→ **Data**:
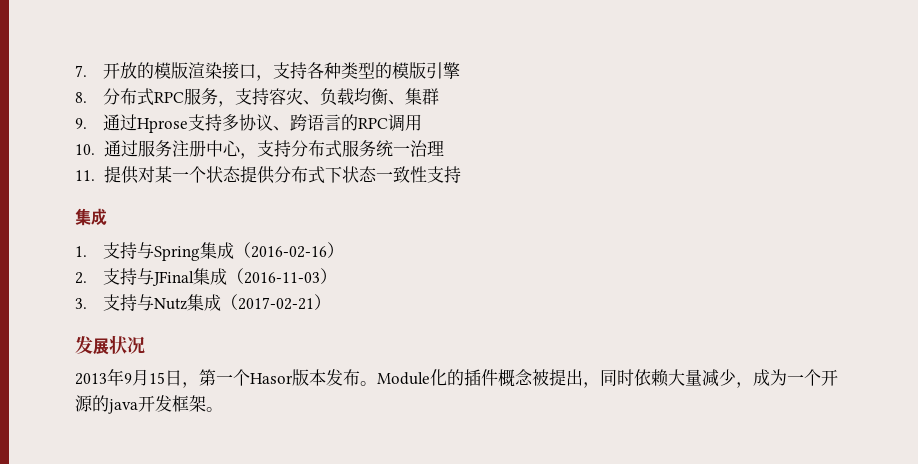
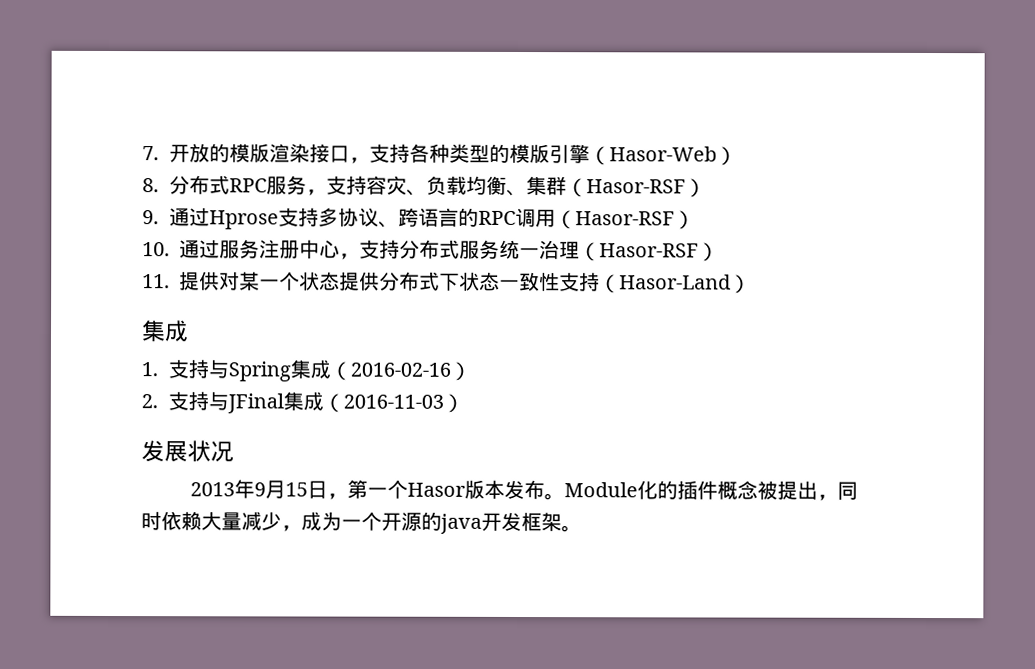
(460, 70) none -> [588,146,737,166] （Hasor-Web）
(439, 96) none -> [565,178,706,198] （Hasor-RSF）
(422, 122) none -> [554,210,695,230] （Hasor-RSF）
(444, 148) none -> [579,242,719,262] （Hasor-RSF）
(461, 174) none -> [599,274,751,294] （Hasor-Land）
[75,294,331,311] // 3.支持与Nutz集成（2017-02-21） -> (464, 403) none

→ **Your task**:
Working down from the line that contains "(461, 174) none", retype each line exactly through the last line of the data, and give nothing else.

→ **Solution to the exercise**:
(461, 174) none -> [599,274,751,294] （Hasor-Land）
[75,294,331,311] // 3.支持与Nutz集成（2017-02-21） -> (464, 403) none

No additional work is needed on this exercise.